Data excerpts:
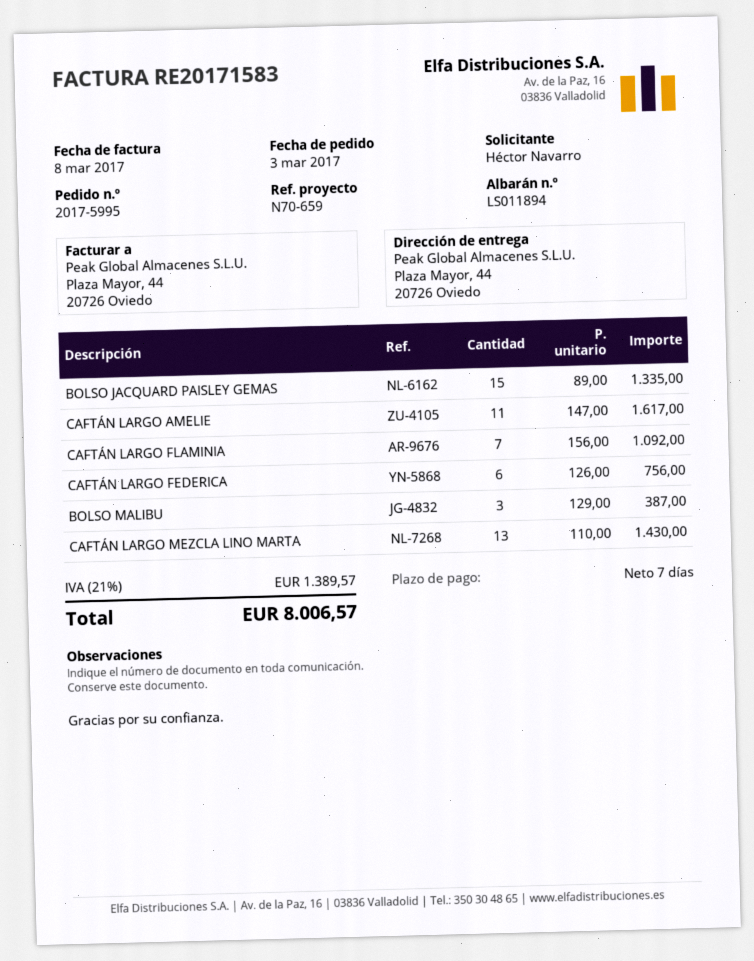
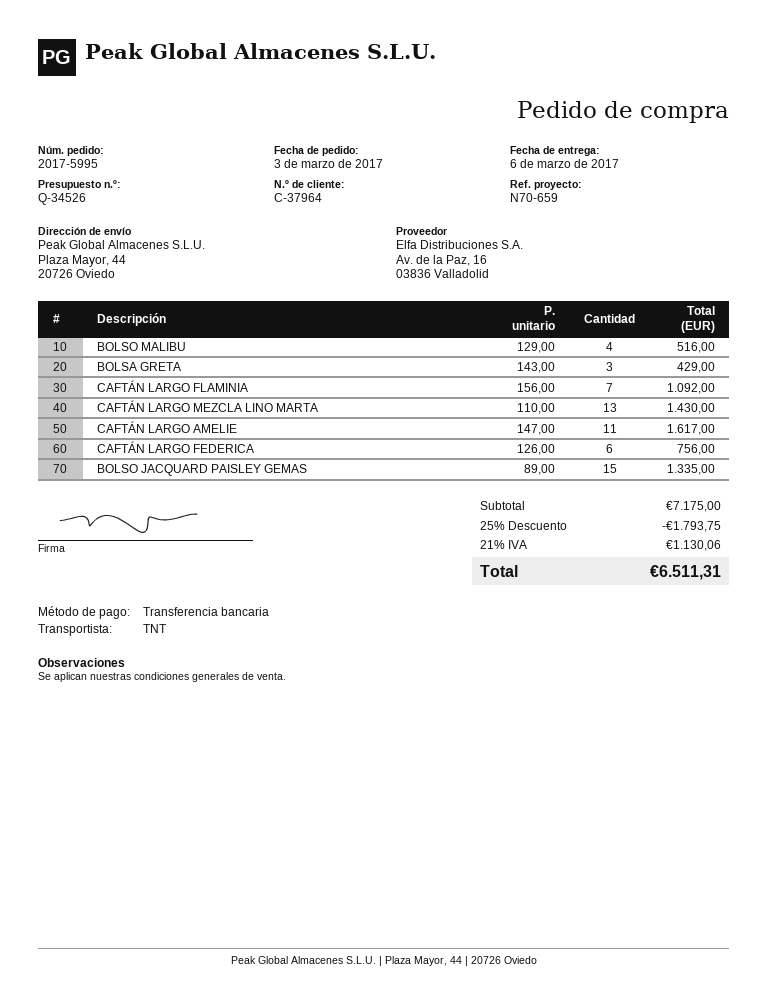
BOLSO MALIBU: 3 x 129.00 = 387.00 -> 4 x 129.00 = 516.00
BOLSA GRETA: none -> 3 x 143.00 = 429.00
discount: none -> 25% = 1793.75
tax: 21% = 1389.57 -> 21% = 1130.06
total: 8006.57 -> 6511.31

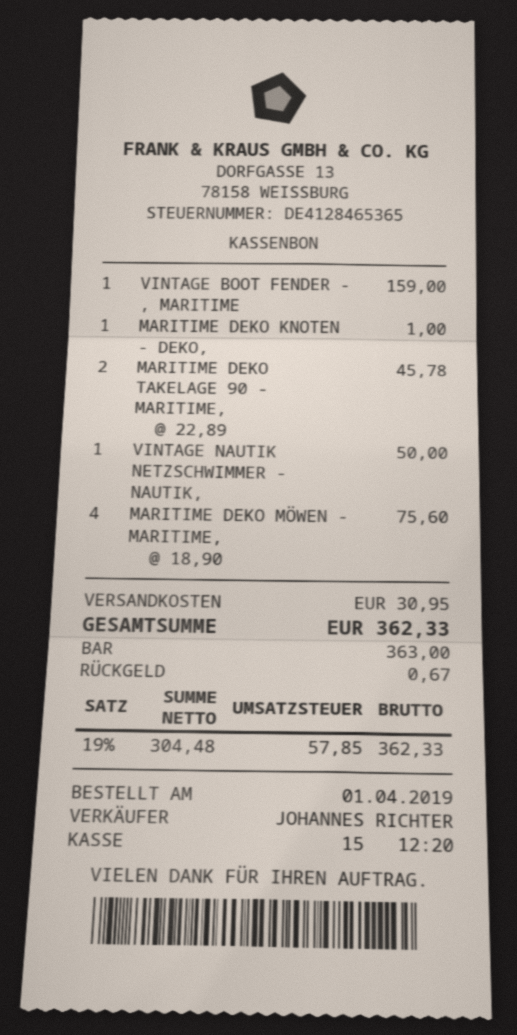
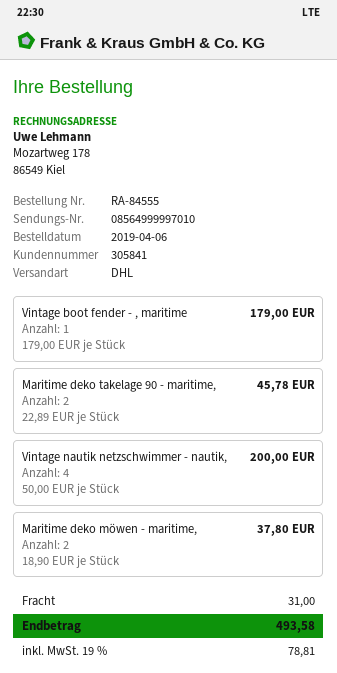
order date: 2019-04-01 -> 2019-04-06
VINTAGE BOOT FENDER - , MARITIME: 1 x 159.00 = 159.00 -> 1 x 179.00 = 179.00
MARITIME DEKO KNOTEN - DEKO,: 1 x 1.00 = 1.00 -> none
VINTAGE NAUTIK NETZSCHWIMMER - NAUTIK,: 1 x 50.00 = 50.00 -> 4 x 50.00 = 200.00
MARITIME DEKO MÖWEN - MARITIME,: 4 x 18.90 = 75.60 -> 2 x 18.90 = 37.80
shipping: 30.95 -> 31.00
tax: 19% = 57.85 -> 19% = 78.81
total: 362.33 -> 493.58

WHAT IS BEING ASKED »
Restate all entries above exactly, but not the images.

EXERCISE RESPONSE »
BOLSO MALIBU: 3 x 129.00 = 387.00 -> 4 x 129.00 = 516.00
BOLSA GRETA: none -> 3 x 143.00 = 429.00
discount: none -> 25% = 1793.75
tax: 21% = 1389.57 -> 21% = 1130.06
total: 8006.57 -> 6511.31

order date: 2019-04-01 -> 2019-04-06
VINTAGE BOOT FENDER - , MARITIME: 1 x 159.00 = 159.00 -> 1 x 179.00 = 179.00
MARITIME DEKO KNOTEN - DEKO,: 1 x 1.00 = 1.00 -> none
VINTAGE NAUTIK NETZSCHWIMMER - NAUTIK,: 1 x 50.00 = 50.00 -> 4 x 50.00 = 200.00
MARITIME DEKO MÖWEN - MARITIME,: 4 x 18.90 = 75.60 -> 2 x 18.90 = 37.80
shipping: 30.95 -> 31.00
tax: 19% = 57.85 -> 19% = 78.81
total: 362.33 -> 493.58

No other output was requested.